Ketchum suggested ways to repackage the wealth of information contained in the NHQR and NHDR throughout the year so that findings can be made continually relevant. AHRQ could, for example, produce succinct derivative materials that convey targeted messages (e.g., mini-reports and fact sheets), and link distribution and media outreach to appropriate audiences (e.g., advocacy groups for specific clinical conditions or population groups). In addition to relying on traditional media outreach (e.g., participating in roundtables, telebriefings, radio media tours, outreach around editorial calendars), AHRQ could take advantage of wide-reaching and increasingly common Web-based tools (e.g., blogs, advanced search engine options, inbound linking programs, social media such as Facebook and Twitter).

In Chapter 5, the committee emphasizes that a patient's language need is relevant to health care quality and disparities. Communicating information about quality and disparities in languages other than English is one way to reach diverse audiences. The committee acknowledges the potential resource burdens of document translation and does not intend for AHRQ to translate the entire NHQR and NHDR. When derivative products are specifically geared to audiences that may have limited English proficiency, AHRQ may wish to consider translation. HHS' Office of Minority Health Resource Center provides technical assistance in communications and outreach to other HHS agencies (HHS, 2009b). As AHRQ expands dissemination of the reports and their derivative products to diverse stakeholder audiences, the Health Resource Center may provide valuable capacity-building support.
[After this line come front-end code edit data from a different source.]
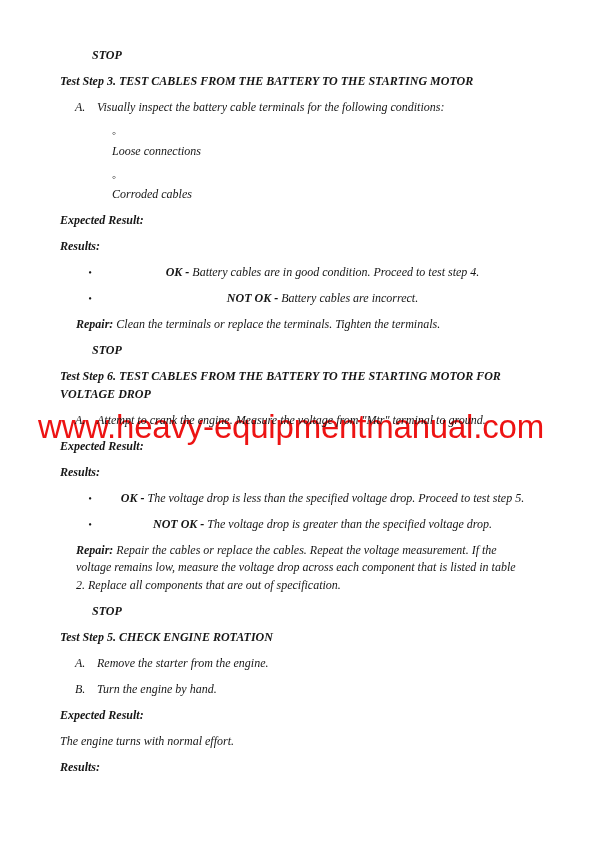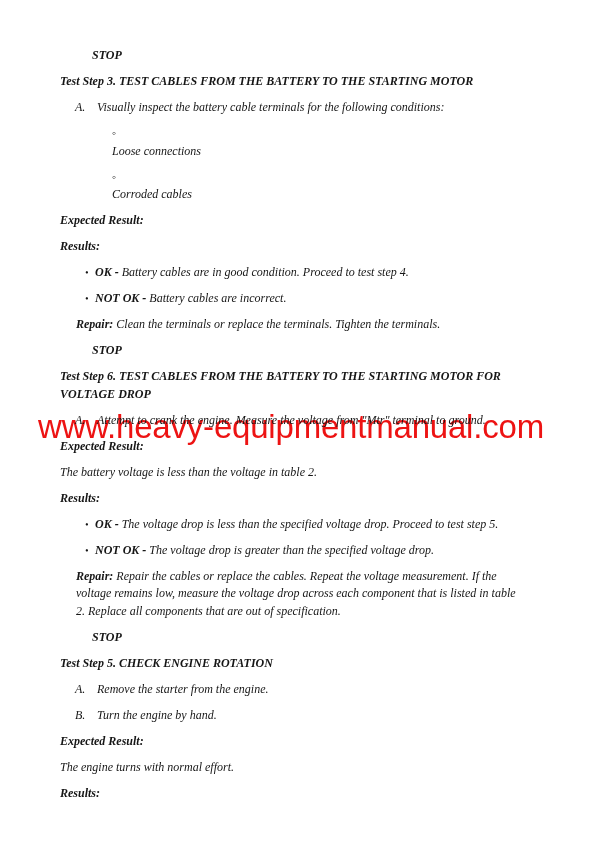--- a/index.html
+++ b/index.html
@@ -20,7 +20,7 @@
   .sub { margin-left:52px;flex-direction:column; }
   .sub .marker { width:11px; flex:none; }
   .sub .marker::before { content:"◦"; }
-  .res { margin-left:25px; }
+  .res { margin-left:25px;text-align:center; }
   .res .marker { width:10px; flex:none; font-size:10px; }
   .res .marker::before { content:"•"; }
   .indent { margin-left:16px; }

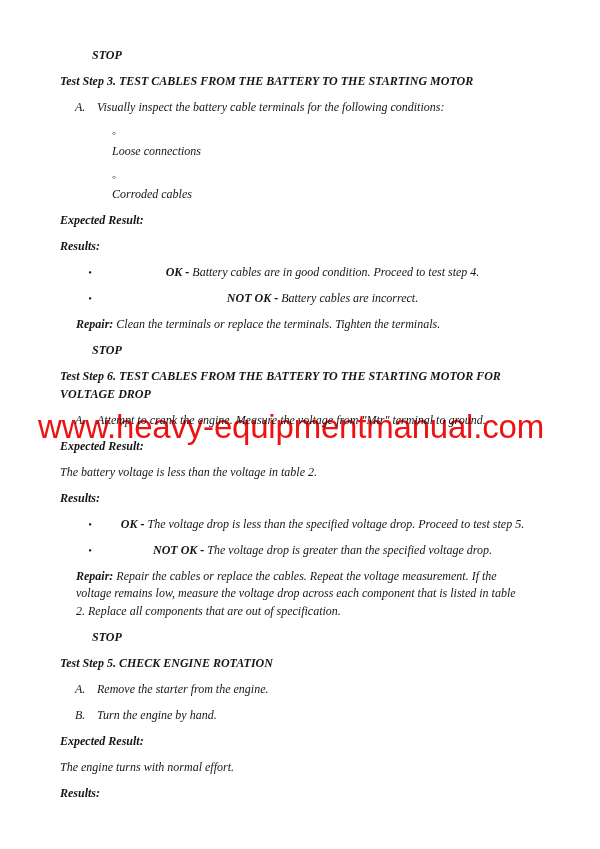--- a/index.html
+++ b/index.html
@@ -82,7 +82,6 @@
     </div>
 
     <div class="line label">Expected Result:</div>
-    <div class="line">The battery voltage is less than the voltage in table 2.</div>
     <div class="line label">Results:</div>
 
     <div class="line li res">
1 Healthcare Research and Quality Act of 1999, Public Law 106-129, 106th Cong., 1st sess. (November 19, 1999).
2 Personal communication, Farah Englert, Agency for Healthcare Research and Quality, November 12, 2009.
3 Personal communication, Ernest Moy, Agency for Healthcare Research and Quality, November 18, 2009. AHRQ staff estimate that data for large Metropolitan Statistical Areas (MSAs) could be provided for more than 50 percent of the State Snapshots measures. All CMS Compare systems could support MSA-level estimates. The Behavioral Risk Factor Surveillance System (BRFSS) could be used for MSA-level analyses for the top 150 MSAs. Other data sources, such as vital statistics data and hospital data from Healthcare Cost and Utilization Project (HCUP) states, would require special permissions in order to analyze and publish data at the MSA-level.
4 The data.gov Web site is accessible at http://www.data.gov/ (accessed December 12, 2009).
5 Personal communication, Farah Englert, Agency for Healthcare Research and Quality, November 16, 2009.
6 Copies of the sample media and communication plan and sample fact sheets developed by Ketchum were provided directly to AHRQ staff and archived in the IOM public access file for the Future Directions project.